Photography was not part of Emily Tanen’s job description at the Manhattan branch of Animal Care and Control of New York City. But soon after she started working there in August 2009, she began taking photos of animals who were scheduled to be euthanized.
Her photos, she said, were an effort to attract the interest of adopters and rescue groups.
She mostly photographed pit bulls: Freckles, black with pink skin around her eyes, wearing a striped scarf; Spot, a white puppy, getting his chest scratched; and Harlem, skinny and brindled, paws draped over a volunteer’s elbow.
But her photos violated the group’s strict policy on taking images of animals, which dictates who can take photos, how the animals can be photographed and how the images can be used. One rule prohibits showing humans in the photos.
As a result, Ms. Tanen said, she was fired last May.
“I knew they hated me,” she said. “But I thought that even if I was a pain, they’d suck it up. Because I was doing a really good job.”
Ms. Tanen said rescue groups often told her that her photos persuaded them to take animals they otherwise might not have. “I still remember Domino’s photo — the first pit bull we pulled from Manhattan,” said Jay Lombard, a founder of Dog Habitat Rescue in Brooklyn. “He was within 12 hours of being destroyed when Emily snapped a photo of him and attached it to an e-mail. That image hit me hard and I couldn’t turn away.”
Care and Control officials would not comment on Ms. Tanen’s departure, saying that they do not discuss personnel matters.
Ms. Tanen, 30, had previously worked at a no-kill shelter in Miami and operates her own small nonprofit rescue group. She was hired to be a liaison between Care and Control and the roughly 150 rescue groups that take animals from city shelters.
When she started working at Care and Control, Ms. Tanen said, she believed that the animals were photographed poorly and that the images failed to convey the warmth of a potential pet.
With her art background from her studies, Ms. Tanen decided she could do a better job with her $1,500 Nikon.
As at most city shelters, Care and Control’s charges arrive from the street, or are brought in by owners unwilling or unable to keep them. Others are abandoned or seized from abusive homes. The luckiest — the healthiest ones with the least significant behavioral issues — are deemed eligible for adoption. Some appeared on the group’s Web site.
“AC&C works hard to find loving and permanent homes to as many animals as possible each year,” said Richard Gentles, a spokesman for Care and Control.
Of the nearly 31,500 animals, mostly cats and dogs, taken in by Animal Care and Control between September 2010 and last month, 65 percent were adopted and 25 percent were euthanized, according to data from the group’s Web site. (Many of the rest were returned to their owners.)
Mr. Gentles said the group does devote time and care to the photographs.
“We have a strong volunteer group that does a great job taking photos and writing bios for the animals every day,” he said.
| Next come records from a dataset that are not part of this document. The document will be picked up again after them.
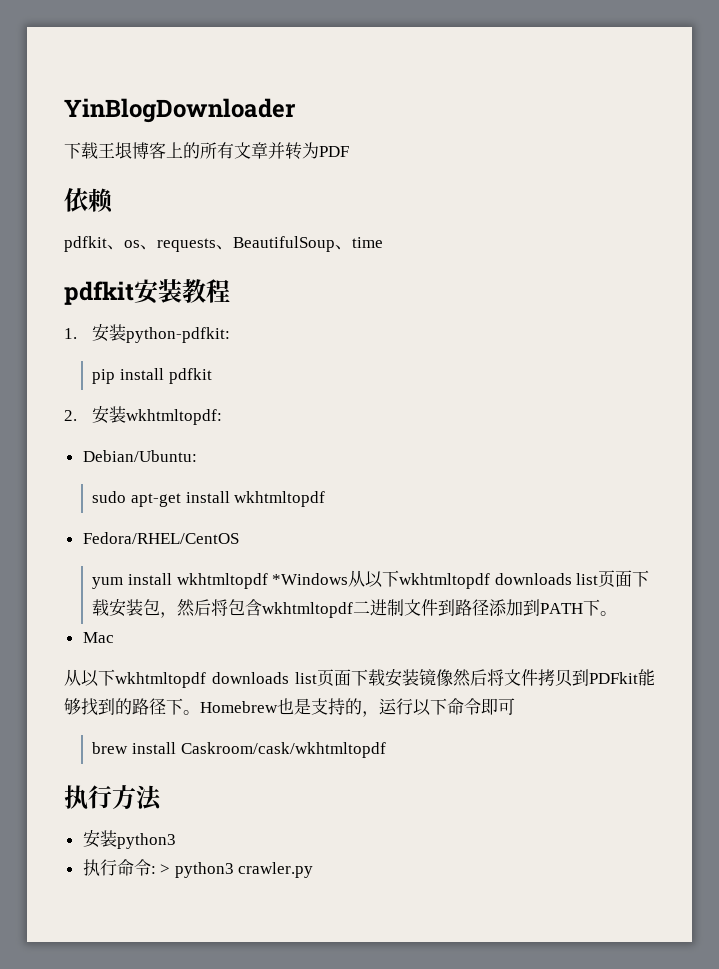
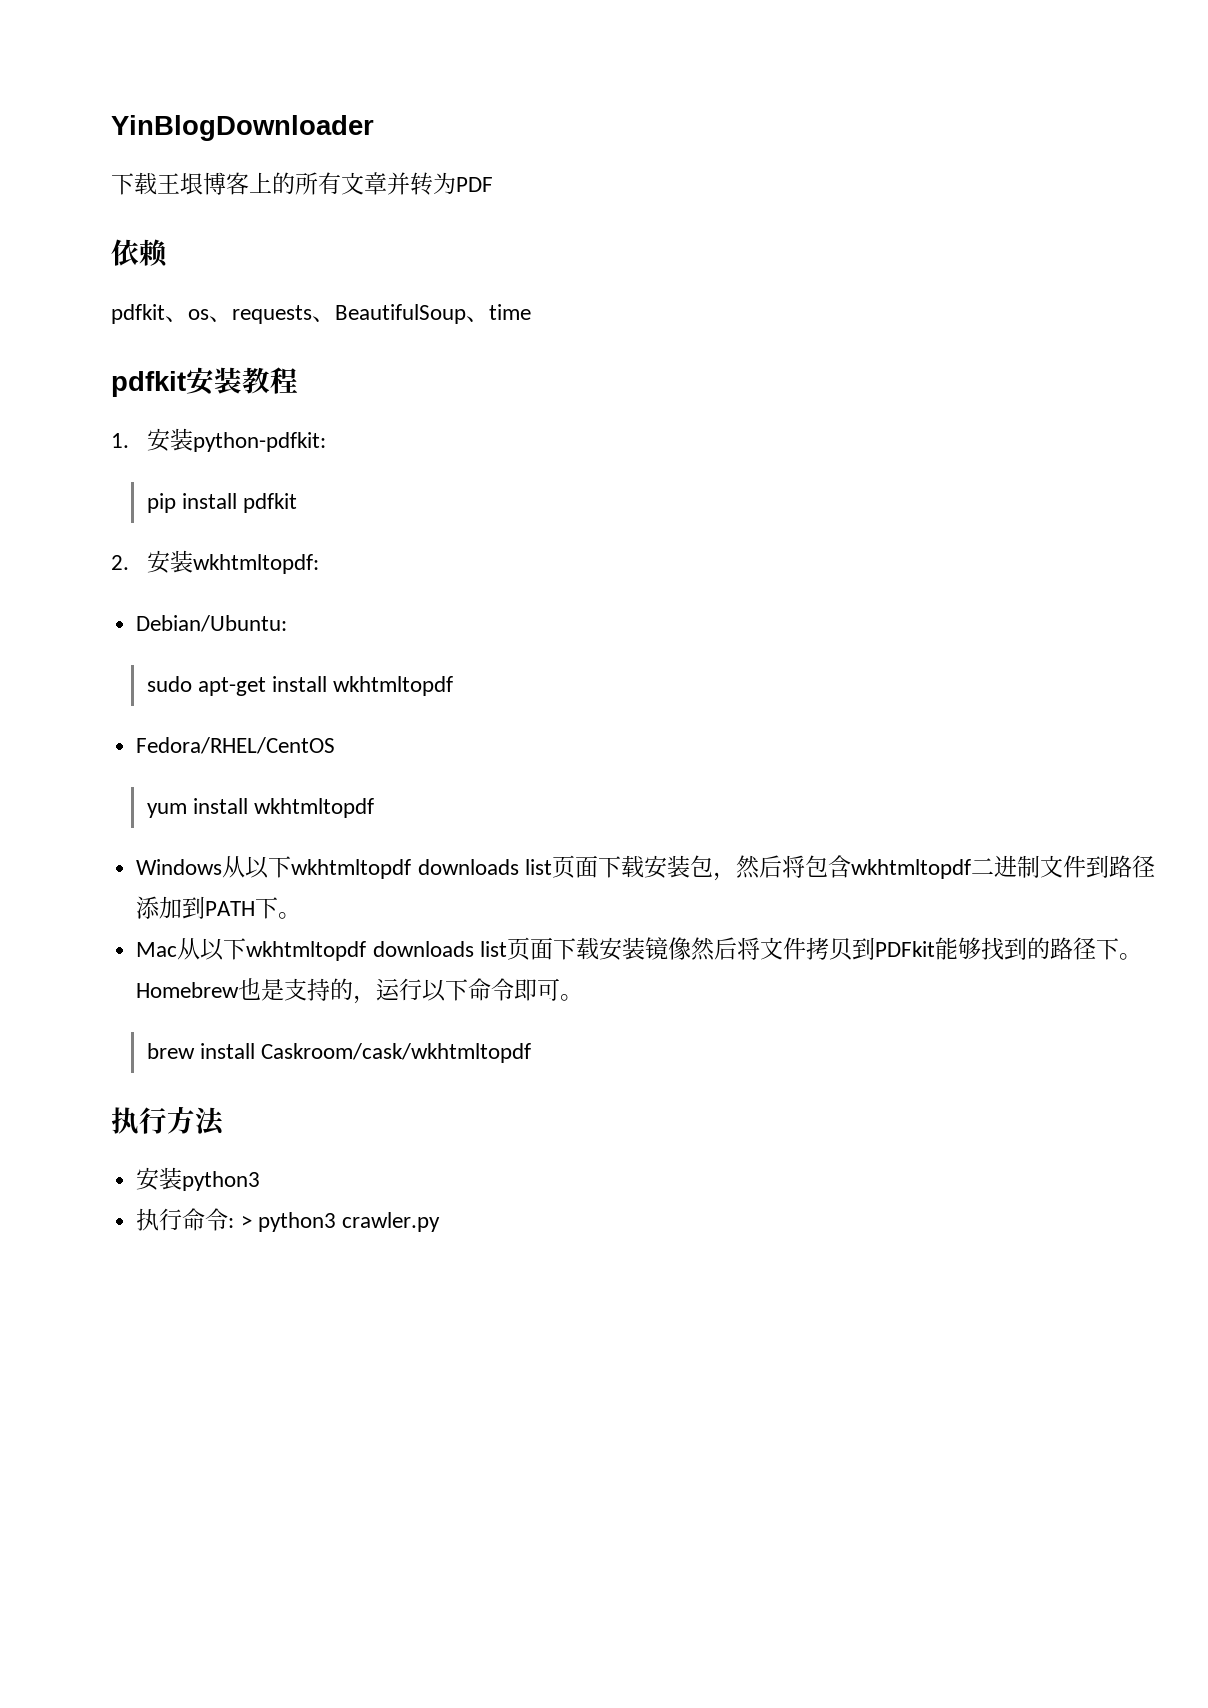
[272,573,349,585] *Windows -> [136,859,223,875] // Windows
(114, 637) // -> (178, 949) none
(515, 706) none -> [560,994,584,1001] 。

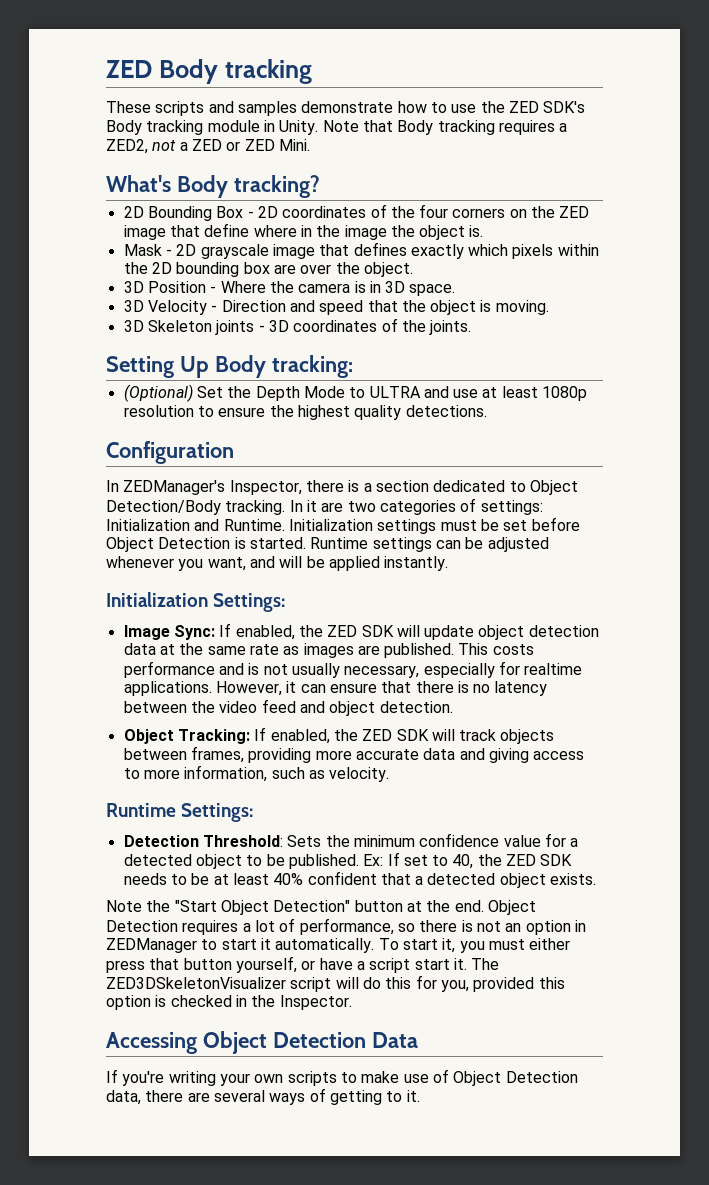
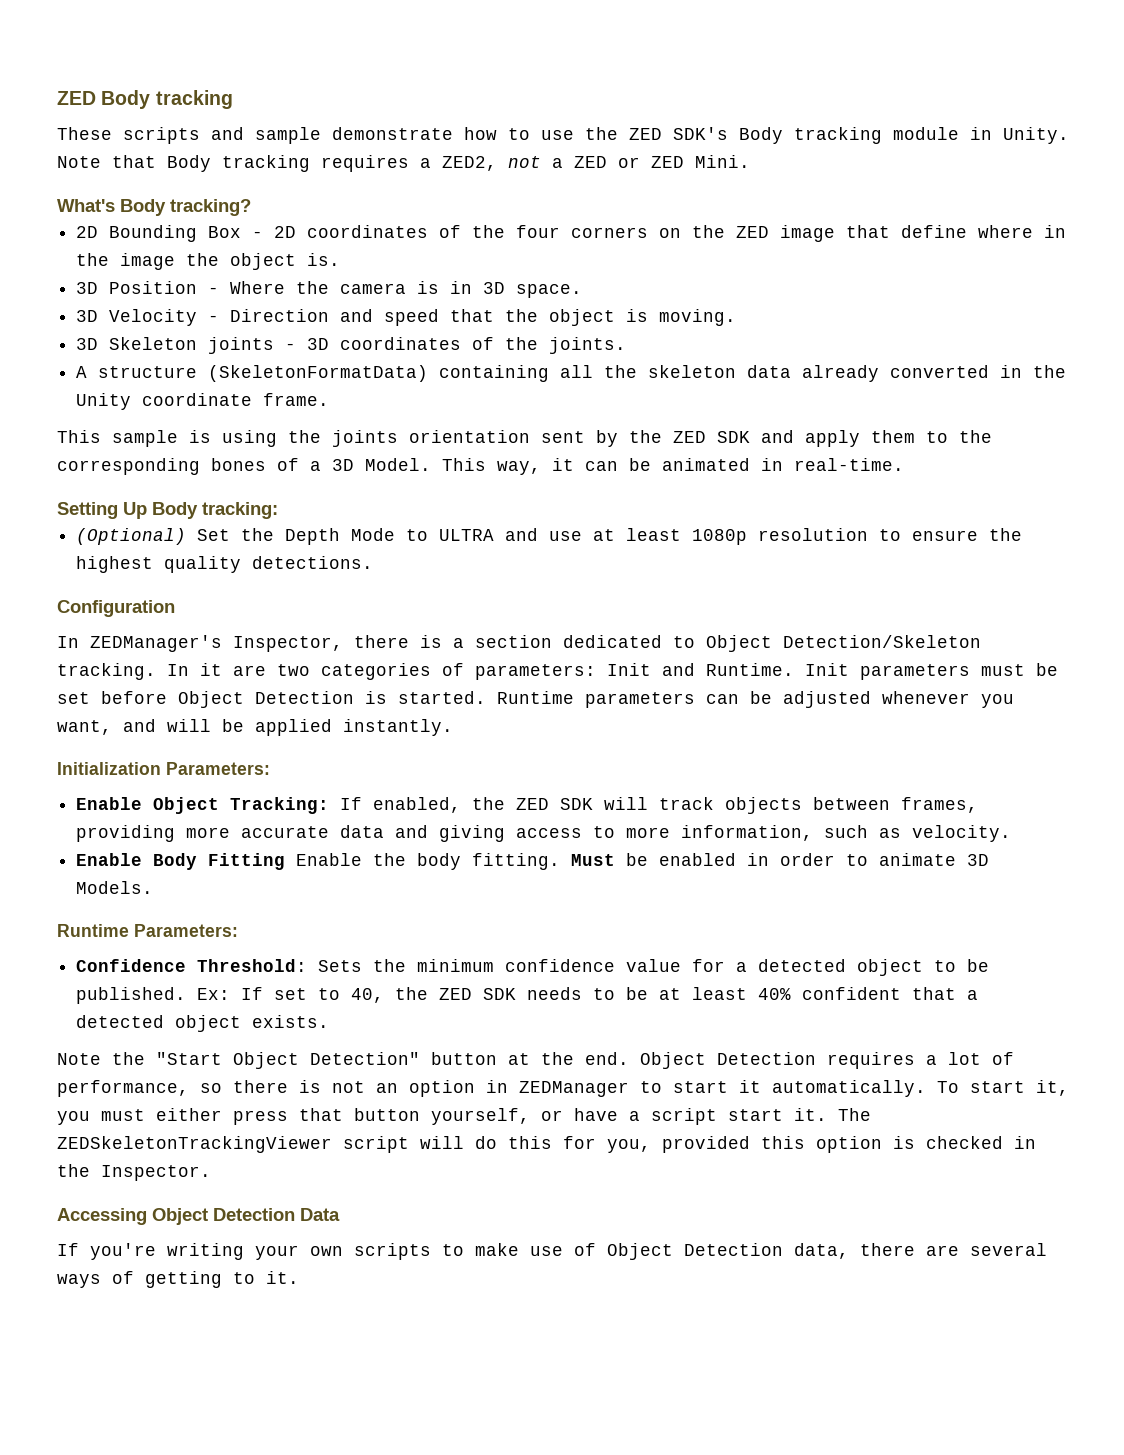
[237,101,297,116] samples -> [255,127,321,144] sample
[123,242,599,259] [123,262,413,277] // Mask - 2D grayscale image that defines exactly which pixels within the 2D bounding box are over the object. -> (341, 259) none
(472, 327) none -> [76,365,1067,382] [76,393,330,410] [57,430,992,447] [57,458,904,475] // A structure (SkeletonFormatData) containing all the skeleton data already converted in the Unity coordinate frame. // This sample is using the joints orientation sent by the ZED SDK and apply them to the corresponding bones of a 3D Model. This way, it can be animated in real-time.
[106,500,221,515] Detection/Body -> [783,635,981,648] Detection/Skeleton
[480,500,543,515] [106,519,437,534] settings: Initialization and Runtime. Initialization settings -> [475,663,970,680] parameters: Init and Runtime. Init parameters
[372,537,432,552] settings -> [585,692,695,708] parameters
[213,593,286,612] [123,623,599,640] [123,643,534,658] [123,661,583,678] [123,681,548,696] [123,699,453,716] Settings: // Image Sync: If enabled, the ZED SDK will update object detection data at the same rate as images are published. This costs performance and is not usually necessary, especially for realtime applications. However, it can ensure that there is no latency between the video feed and object detection. // -> [166,762,270,775] [76,797,143,810] Parameters: // Enable
[106,803,254,822] [123,835,199,847] // Runtime Settings: // Detection -> [76,853,990,870] [76,881,154,894] [57,924,238,937] [76,959,187,972] // Enable Body Fitting Enable the body fitting. Must be enabled in order to animate 3D Models. // Runtime Parameters: // Confidence
[106,977,286,989] ZED3DSkeletonVisualizer -> [57,1136,332,1153] ZEDSkeletonTrackingViewer

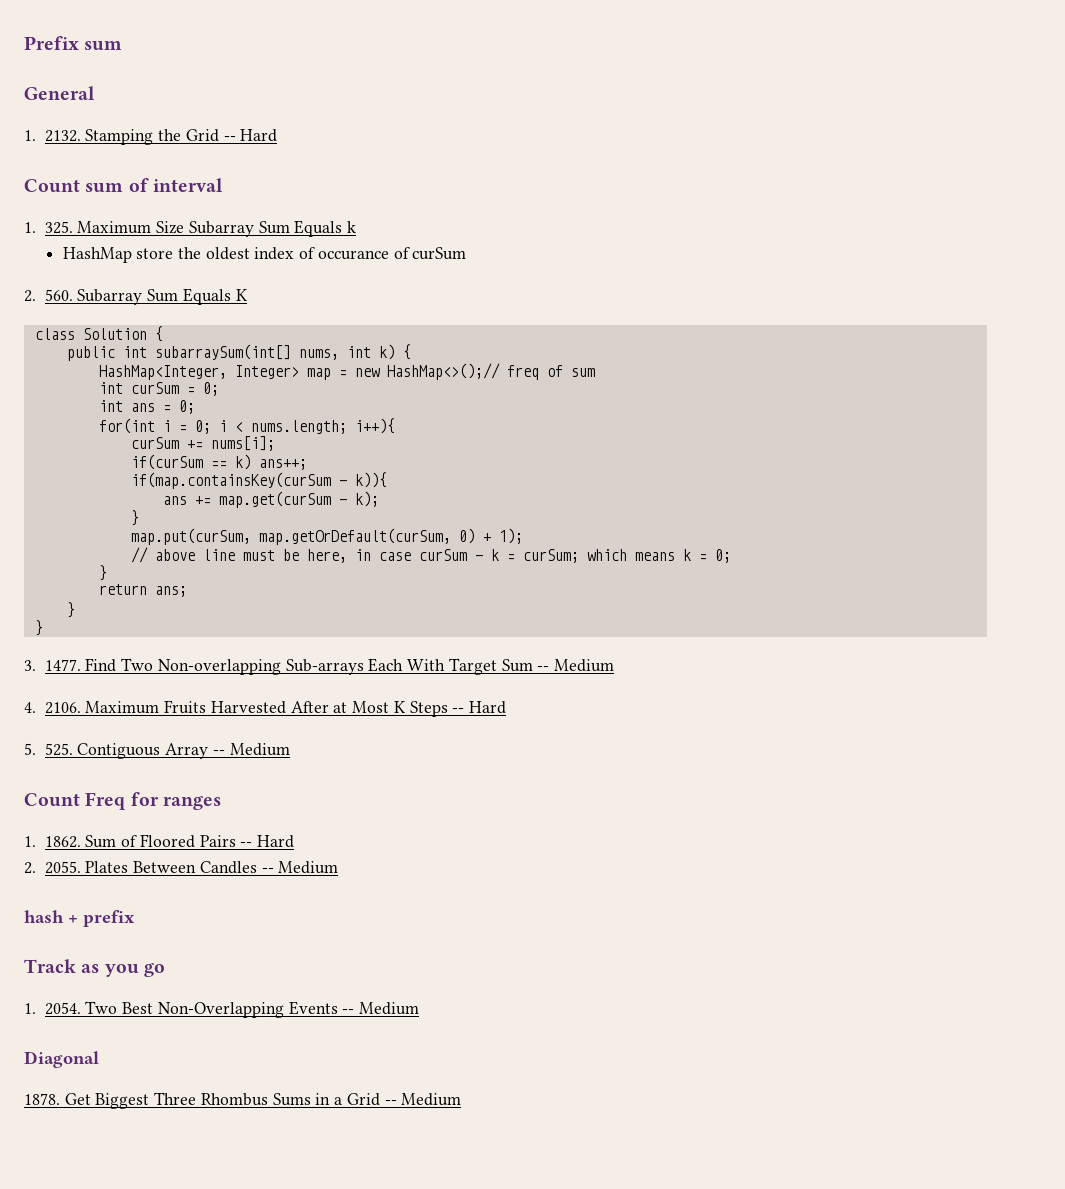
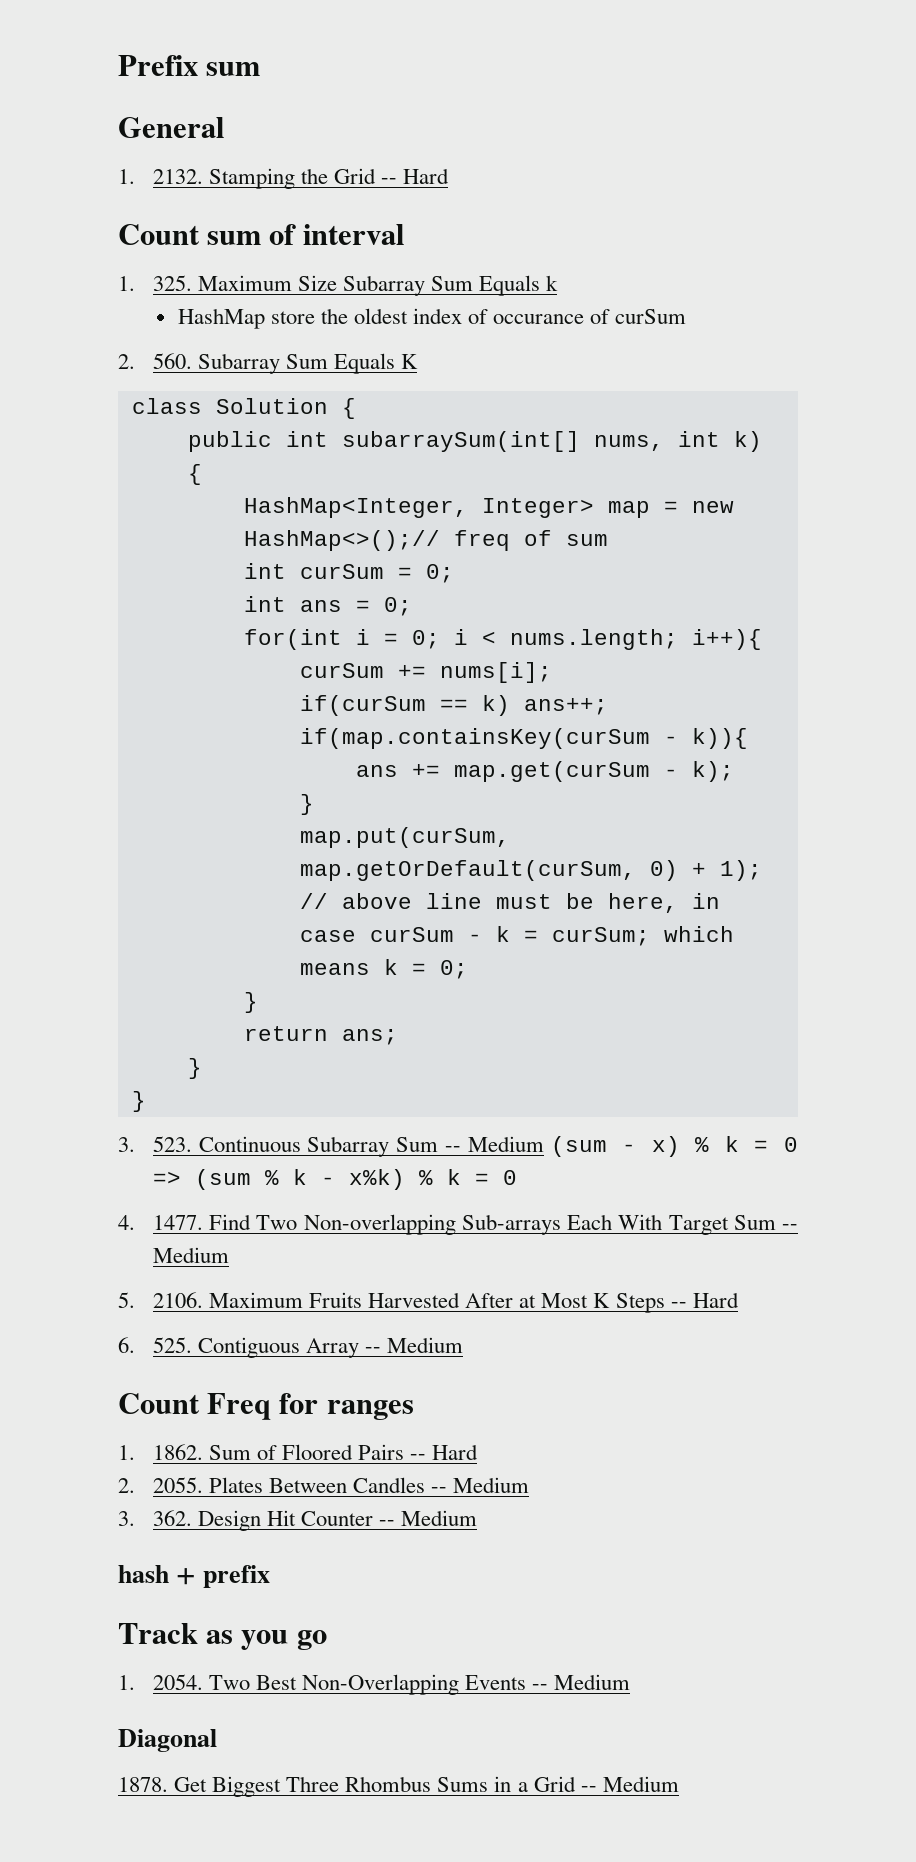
(36, 665) none -> [152,1136,798,1157] [152,1169,517,1190] [118,1215,135,1230] 523. Continuous Subarray Sum -- Medium (sum - x) % k = 0 => (sum % k - x%k) % k = 0 // 4.
[24,702,36,713] 4. -> [118,1292,135,1308] 5.
[24,743,36,755] 5. -> [118,1337,135,1353] 6.
(339, 867) none -> [118,1510,478,1531] // 3. 362. Design Hit Counter -- Medium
Although Animal Care and Control has managed to reduce its euthanasia rate, critics say too many animals are still dying in the group’s care.
“Animals are often euthanized for kennel cough, which is treatable for like 10 bucks, and most of them get kennel cough right away,” explained Rachel Hirschfeld, a founder of the New York County Lawyers Association’s Animal Law Committee. She said that animals were euthanized for treatable problems because the facilities are overcrowded, under-financed and pressed to create vacancies for new animals.
Mark Ross, a former professional architecture photographer, started volunteering at Care and Control’s Manhattan facility in 2008. He posted his photos on a Facebook page.
“I heard all the time: ‘Your photo was the deciding factor for me. I saw that cat and I had to have it,’” he said. “I was trying to create images that showed loneliness and despair. I wanted people to see that these are lovely, living beings.” The standard intake pictures “make them look like inmates,” he said.
Last November, Mr. Ross, 66, left his volunteer post after a change in volunteer policy stipulating that Care and Control would own all photos he had taken and any future ones. “They began disallowing photos to be used in any way without their permission,’’ he said. “I knew I was giving up on the animals, but I couldn’t put up with the humans.”
Ms. Tanen said she tried to comply with the rules, but sometimes felt her judgment trumped her superiors’. She continued to show people’s hands touching a dog, even after receiving a warning against doing so. “I think they just didn’t want photos of animals that they were about to kill looking cute and adoptable and happy with people, but they said it was because their research showed that photos with people didn’t encourage people to adopt,” she said.
Ms. Tanen said that she was encouraged to stop taking photos altogether. “My boss at the time was like, ‘You don’t have do that; it’s not part of your job,’” she said. “They told me it was a waste of time.”